§ **REQUIRED ACTION**: Although the records contain pictures, repeat only the text of every line exactly.

§ **INFORMATION GIVEN**:

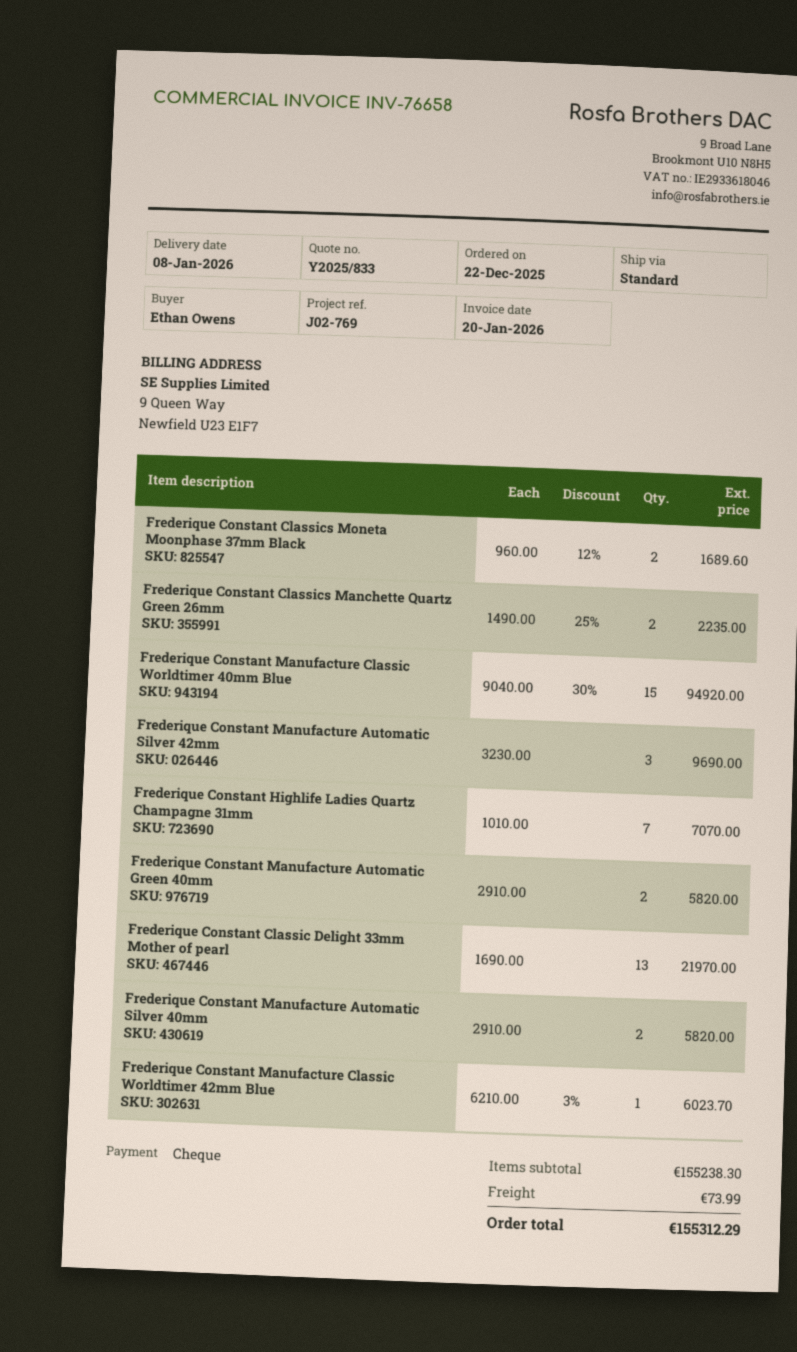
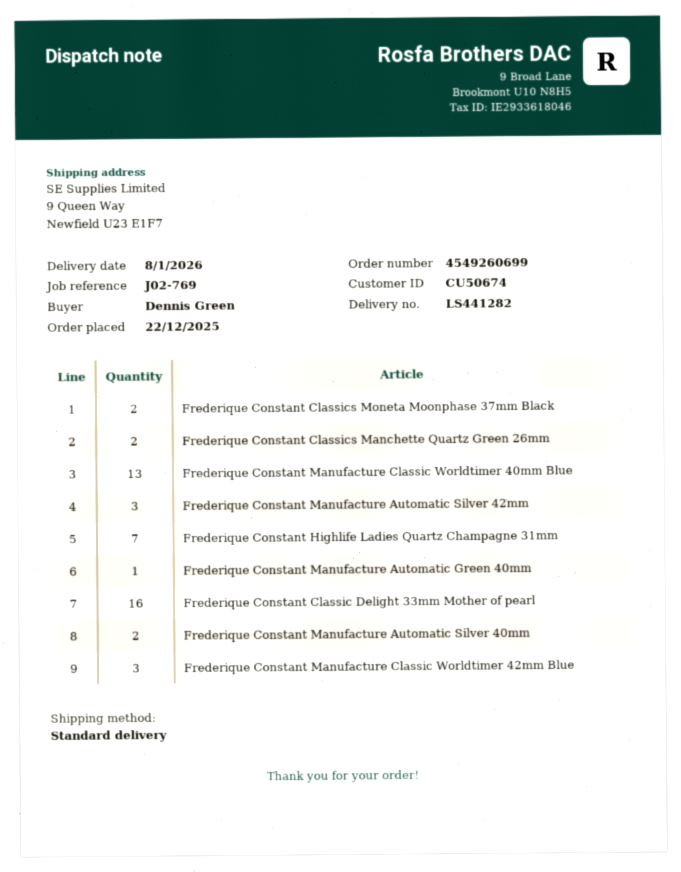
ordered by: Ethan Owens -> Dennis Green
Frederique Constant Manufacture Classic Worldtimer 40mm Blue: 15 -> 13
Frederique Constant Manufacture Automatic Green 40mm: 2 -> 1
Frederique Constant Classic Delight 33mm Mother of pearl: 13 -> 16
Frederique Constant Manufacture Classic Worldtimer 42mm Blue: 1 -> 3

§ **WRITTEN RESPONSE**:
ordered by: Ethan Owens -> Dennis Green
Frederique Constant Manufacture Classic Worldtimer 40mm Blue: 15 -> 13
Frederique Constant Manufacture Automatic Green 40mm: 2 -> 1
Frederique Constant Classic Delight 33mm Mother of pearl: 13 -> 16
Frederique Constant Manufacture Classic Worldtimer 42mm Blue: 1 -> 3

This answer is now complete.